[
https://issues.apache.org/jira/browse/KAFKA-595?page=com.atlassian.jira.plugin.system.issuetabpanels:all-tabpanel
]
Jay Kreps updated KAFKA-595:
----------------------------
Comment: was deleted
(was: I think saying it is unnecessary is perhaps overstating it. It depends
what you are trying to optimize. Compression trades client CPU for network
bandwidth. For our own use case I don't know whether or not that use case is
worth it or not. It depends on the CPU usage of compression, the compression
ratio, and the relative availability of network bandwidth. The CPU usage isn't
necessarily fixed--a cheaper compression algorithm than GZIP, plus a little
work on the compression code to avoid recopies and deep iteration could
significantly reduce the CPU cost on the broker.
I would instead rephrase this as a feature request--"Decouple producer
compression from broker compression.". Since we are going to recompress anyway
this is super easy to implement. Basically right now we have a kind of odd
heuristic which says "if there is at least one compressed message in a given
message set, recompress the entire message set using the last compression codec
that appears in the message set". This is actually a little odd.

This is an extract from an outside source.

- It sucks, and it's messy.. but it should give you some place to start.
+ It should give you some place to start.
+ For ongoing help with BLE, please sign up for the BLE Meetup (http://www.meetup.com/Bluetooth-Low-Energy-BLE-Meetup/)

I would recommend we instead add a log.compression.codec property (plus
override map) that controls the compression on the broker. This could be set
the same as the producer or not. I don't think we necessarily need to support
the current behavior of retaining whatever the producer uses--this behavior is
actually kind of bad since it means consumers must support EVERY codec ANY
producer happens to send. The broker would always apply the configured
compression codec to incoming messages regardless of source compression format.)

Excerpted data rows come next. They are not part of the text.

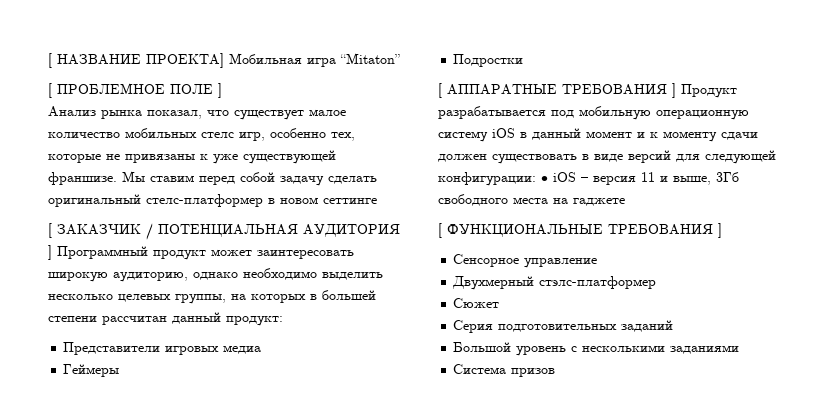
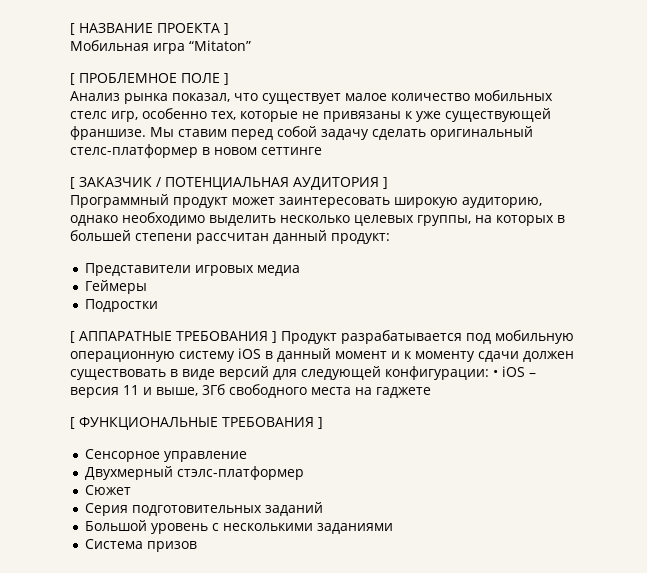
- [ НАЗВАНИЕ ПРОЕКТА] Мобильная игра “Mitaton”
+ [ НАЗВАНИЕ ПРОЕКТА ]
+ Мобильная игра “Mitaton”
- [ ЗАКАЗЧИК / ПОТЕНЦИАЛЬНАЯ АУДИТОРИЯ ] Программный продукт может заинтересовать широкую аудиторию, однако необходимо выделить несколько целевых группы, на которых в большей степени рассчитан данный продукт:
+ [ ЗАКАЗЧИК / ПОТЕНЦИАЛЬНАЯ АУДИТОРИЯ ]
+ Программный продукт может заинтересовать широкую аудиторию, однако необходимо выделить несколько целевых группы, на которых в большей степени рассчитан данный продукт:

> Decouple producer side compression from server-side compression.
> ----------------------------------------------------------------
>
> Key: KAFKA-595
> URL: https://issues.apache.org/jira/browse/KAFKA-595
> Project: Kafka
> Issue Type: Improvement
> Affects Versions: 0.8
> Reporter: Neha Narkhede
> Labels: feature
>
> In 0.7 Kafka always appended messages to the log using whatever compression
> codec the client used. In 0.8, after the KAFKA-506 patch, the master always
> recompresses the message before appending to the log to assign ids. Currently
> the server uses a funky heuristic to choose a compression codec based on the
> codecs the producer used. This doesn't actually make that much sense. It
> would be better for the server to have its own compression (a global default
> and per-topic override) that specified the compression codec, and have the
> server always recompress with this codec regardless of the original codec.
> Compression currently happens in kafka.log.Log.assignOffsets (perhaps should
> be renamed if it takes on compression as an official responsibility instead
> of a side-effect).
--
This message is automatically generated by JIRA.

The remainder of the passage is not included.